The invention relates to a medical puncturing device for penetration into a bone or a cartilage.
A medical puncturing device in the form of a cartilage punch is known, for example, from DE 10 2005 010 988 A1.
With such a punch, an area of the cartilage-like periosteum can be punched out from a bone surface. This is done if the periosteum has a defect, for example, and if this defect site has to be repaired, for example by fitting a suitable implant.
Defect sites of this kind occur particularly in joints where two opposite bones rub against each other. In healthy joints, a corresponding layer of cartilage is located between the bones, and also a cartilage fluid that lubricates the movement of the two bones on each other.
If this synovial fluid is no longer present, either because of injuries or sometimes also because of aging, the bones rub directly on each other via their cartilage or via the outer periosteum thereof. Very painful defects then arise at the contact sites.
To rectify the defect, a flat piece of the periosteum is first of all punched out in the area of the defect using a puncturing device in the form of a punch that has a distal cutter. The shaft of the puncturing device is hollow, such that the punched-out piece of periosteum can be removed through the shaft. For the subsequent successful fusion of an implant, it is very important that the cut provided by the circumferential cutter is made with a cut edge that is as straight as possible, particularly with a cut edge that extends perpendicularly with respect to the surface described by the cutter.
A medical puncturing device in the form of a microfracture chisel is known from DE 10 2005 010 989 A1.
This puncturing device has a plurality of studs or tips projecting from the distal end. These are designed to introduce microfractures into a bone. By means of these microfractures, a clot permeated with pluripotent stem cells from the bone marrow can be generated. Such a clot is also sometimes known as a “super clot”. The stem cells contained in this clot can differentiate to cartilage cells in the course of the healing process and form new cartilage tissue. That is to say, this microfracture chisel can likewise be used in the repair of cartilage defects on bone.
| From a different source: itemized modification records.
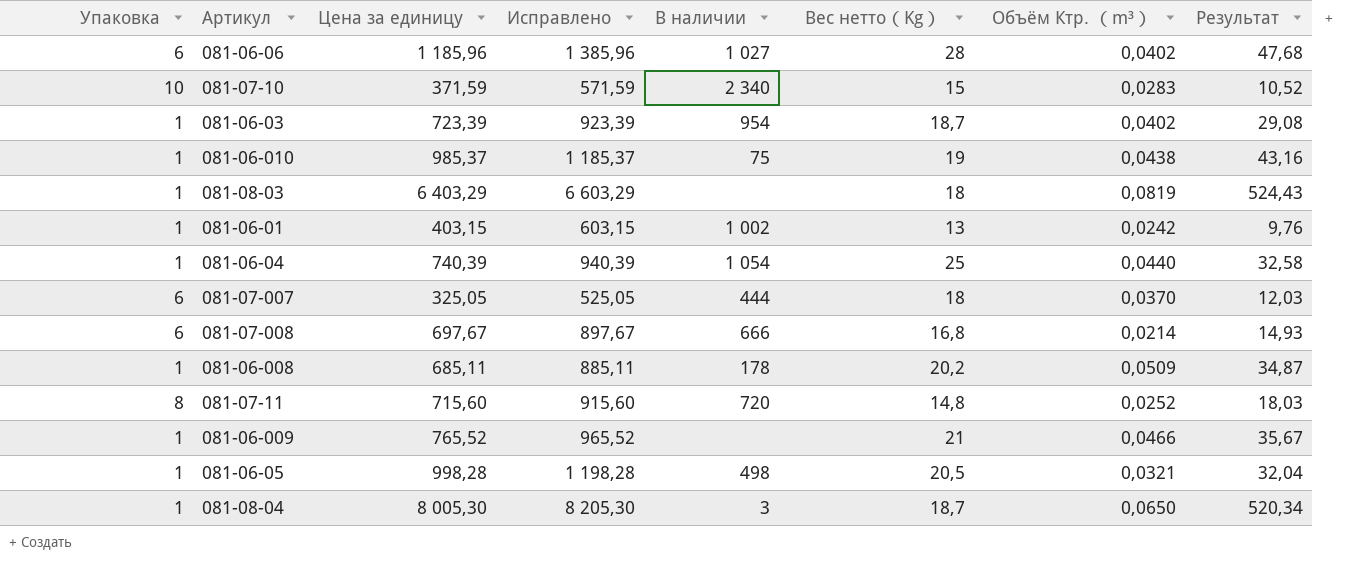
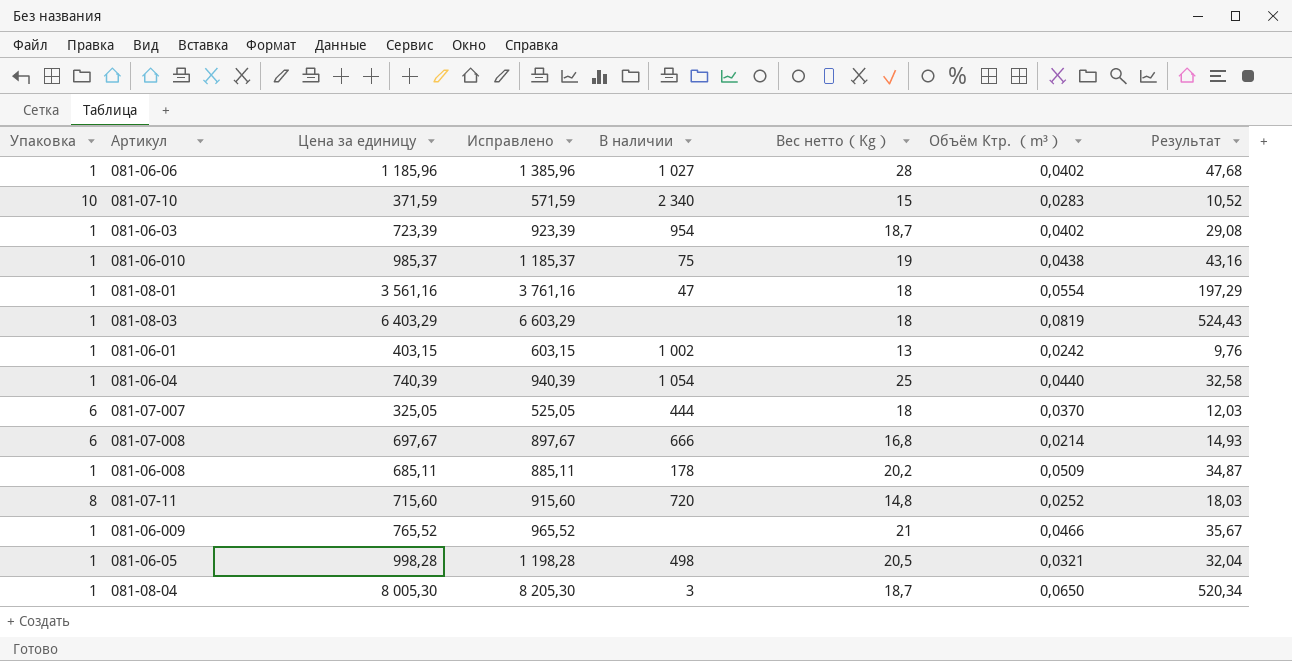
081-06-06 | Упаковка: 6 -> 1
row 081-08-01: none -> 1 | 3 561,16 | 3 761,16 | 47 | 18 | 0,0554 | 197,29

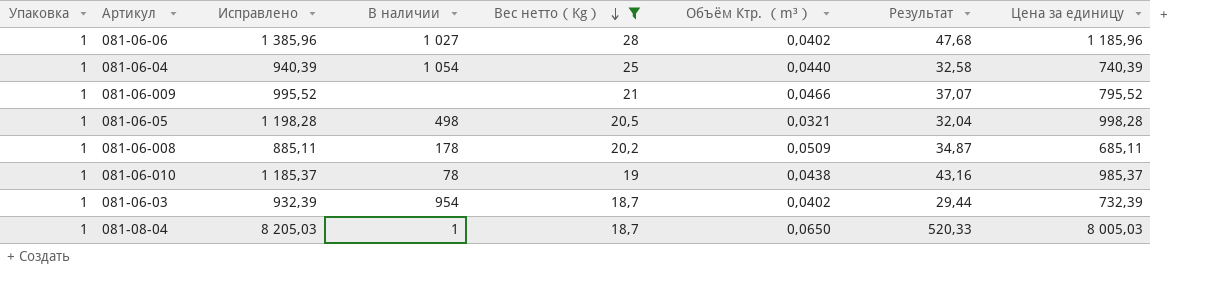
filter: none -> Вес нетто（Kg） >= 18,7
row order: none -> Вес нетто（Kg） descending
column Цена за единицу | position: 3 -> 8
081-06-009 | Исправлено: 965,52 -> 995,52
081-06-009 | Результат: 35,67 -> 37,07
081-06-009 | Цена за единицу: 765,52 -> 795,52
081-06-010 | В наличии: 75 -> 78
081-06-03 | Исправлено: 923,39 -> 932,39
081-06-03 | Результат: 29,08 -> 29,44
081-06-03 | Цена за единицу: 723,39 -> 732,39
081-08-04 | Исправлено: 8 205,30 -> 8 205,03
081-08-04 | В наличии: 3 -> 1
081-08-04 | Результат: 520,34 -> 520,33
081-08-04 | Цена за единицу: 8 005,30 -> 8 005,03

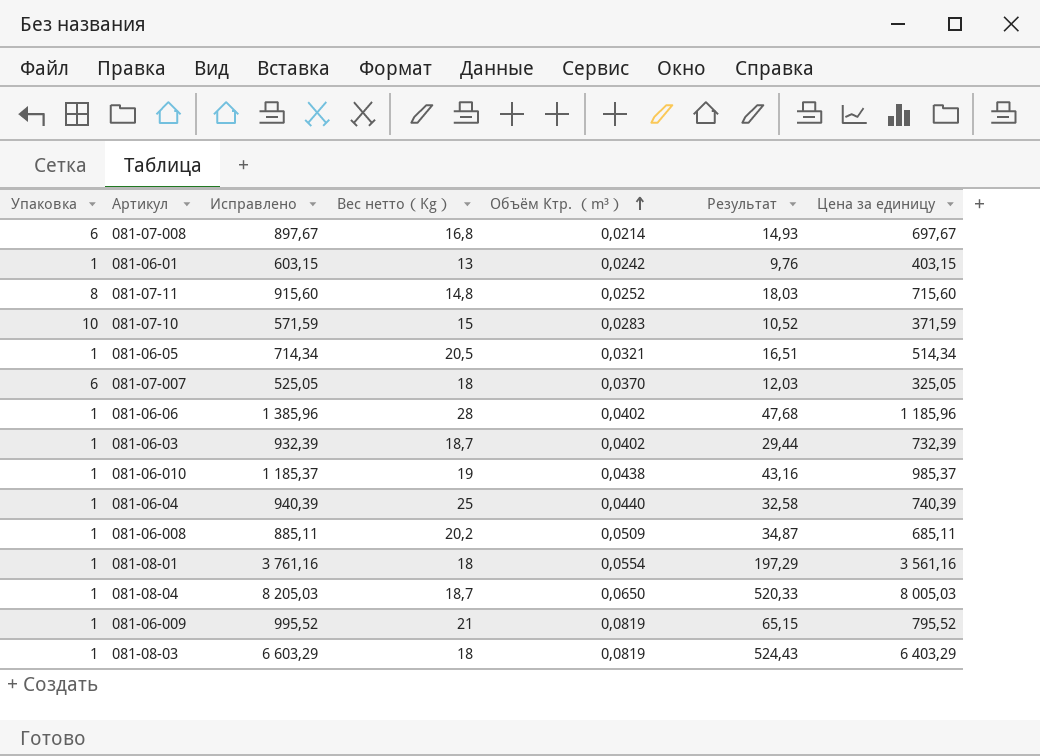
filter: Вес нетто（Kg） >= 18,7 -> none
row order: Вес нетто（Kg） descending -> Объём Ктр. （m³） ascending
column В наличии | position: 4 -> none
081-06-05 | Исправлено: 1 198,28 -> 714,34
081-06-05 | Результат: 32,04 -> 16,51
081-06-05 | Цена за единицу: 998,28 -> 514,34
081-06-009 | Объём Ктр. （m³）: 0,0466 -> 0,0819
081-06-009 | Результат: 37,07 -> 65,15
For example, after the periosteum in the area of the defect site has been removed using the punch mentioned in the introduction, a multi-microfracture chisel can be used to create such a clot, which then replaces the cartilage at the punched-out site.
It has also been found that the fusion of an implant fitted at the punched-out site is greatly accelerated by such clots.
A common aspect of both tools is that, during handling, a force has to be applied along the longitudinal axis of the shaft, either to press the cutter of the punch into the cartilaginous tissue or to drive the multi-microfracture chisel into the bone.
The fact is, however, that such defect sites mostly occur quite far inwards in the area of joints, particularly in the area of the knee joint, that is to say at a location that is quite difficult to access using a rectilinearly extending and rigid shaft. The joint then has to be bent or spread to an extreme in order to access such locations.
Therefore, the object of the present invention is to remedy this situation and to improve a puncturing device of the type mentioned at the outset in such a way that it is also possible to reach locations that are quite difficult to reach in joints, in order to repair a defect site there.